1. Update the `interest_metrics` table by modifying the month_year column to be a date data type with the start of the month.

-- Drop month_year column
ALTER TABLE interest_metrics 
DROP COLUMN month_year;

-- Add new month_year column
ALTER TABLE interest_metrics
ADD COLUMN month_year DATE; 

-- Add data to the month_year column
UPDATE interest_metrics 
SET month_year = CAST(CONCAT(_year, "-", _month, "-01") AS DATE);

-- To check the data type of each column
DESC interest_metrics;

Answer:

2. What is the count of records in the `interest_metrics` for each `month_year` value sorted in chronological order (earliest to latest) with the null values appearing first?

SELECT
	month_year, 
	COUNT(*) AS count
FROM interest_metrics
GROUP BY month_year
ORDER BY month_year;

Answer:

3. What do you think we should do with these null values in the `interest_metrics`?

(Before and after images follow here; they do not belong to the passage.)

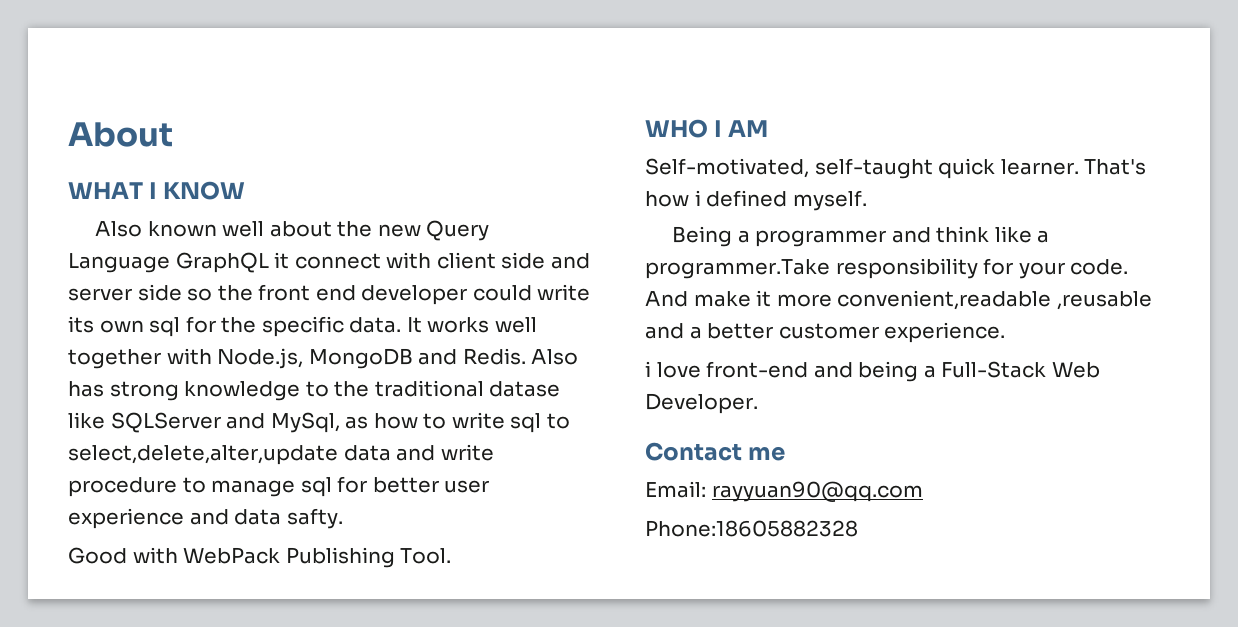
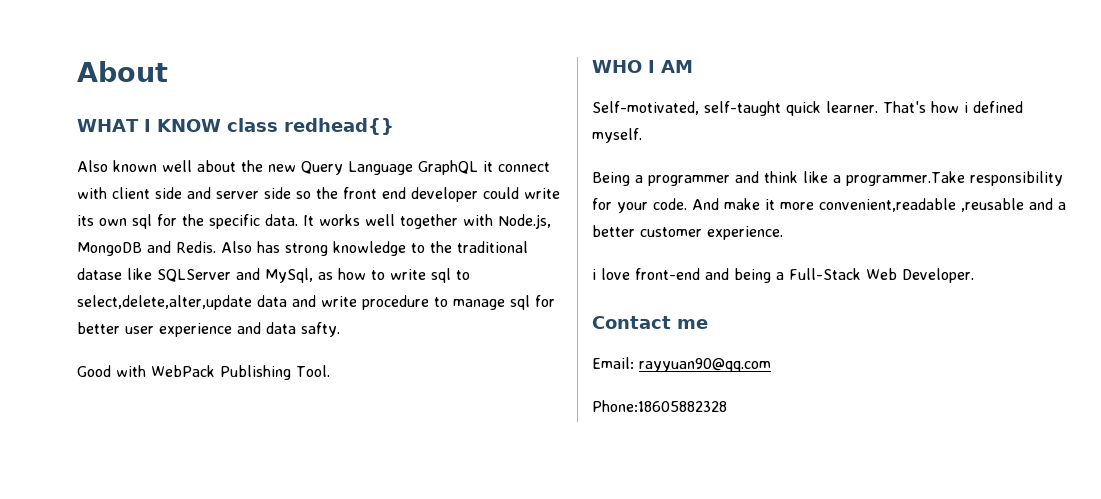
(246, 190) none -> [226,118,394,135] class redhead{}

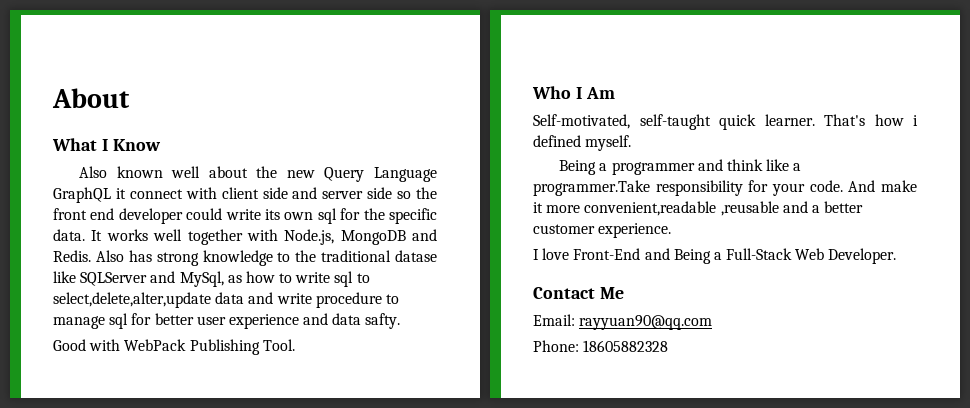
[77,118,394,135] WHAT I KNOW class redhead{} -> [52,138,161,151] What I Know
[592,60,693,73] WHO I AM -> [532,86,615,99] Who I Am
[592,268,771,283] i love front-end and being -> [533,248,711,264] I love Front-End and Being
[677,319,708,329] me -> [599,287,624,299] Me
[592,400,727,412] Phone:18605882328 -> [533,340,669,352] Phone: 18605882328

-- To find the percentage of null values in this dataset
SELECT 
    100 * COUNT(*) / (SELECT 
            COUNT(*)
        FROM
            interest_metrics) AS null_percent
FROM
    interest_metrics
WHERE
    interest_id IS NULL;

Answer:

Since the data is meaningless without interest_id, _month, and _year info and the null values percentage is only around 8.35%, I suggest dropping these null values.

-- To delete null values
DELETE FROM interest_metrics 
WHERE interest_id IS NULL;

-- To check if all null values are deleted
SELECT 
    100 * COUNT(*) / (SELECT 
            COUNT(*)
        FROM
            interest_metrics) AS null_percent
FROM
    interest_metrics
WHERE
    interest_id IS NULL;

4. How many `interest_id` values exist in the `interest_metrics` table but not in the `interest_map` table? What about the other way around?

-- Outer Join two tables 
WITH combine_cte AS (
	SELECT * FROM interest_metrics mt LEFT JOIN interest_map mp ON mt.interest_id = mp.id 
    UNION
    SELECT * FROM interest_metrics mt RIGHT JOIN interest_map mp ON mt.interest_id = mp.id
)

SELECT 
	COUNT(DISTINCT interest_id) AS metrics_id_count, 
    COUNT(DISTINCT id) AS maps_id_count, 
    SUM(IF(interest_id IS NULL, 1, 0)) AS not_in_metrics, 
    SUM(IF(id IS NULL, 1, 0)) AS not_in_maps
FROM 
	combine_cte;

Answer:

5. Summarize the `id` values in the `interest_map` by its total record count in this table.

SELECT 
    id, interest_name, COUNT(*) AS record_count
FROM
    interest_map mp
        JOIN
    interest_metrics mt ON mt.interest_id = mp.id
GROUP BY mp.id
ORDER BY record_count DESC;

Answer:

Only showing the partial result here. There are 1,000 results from this query.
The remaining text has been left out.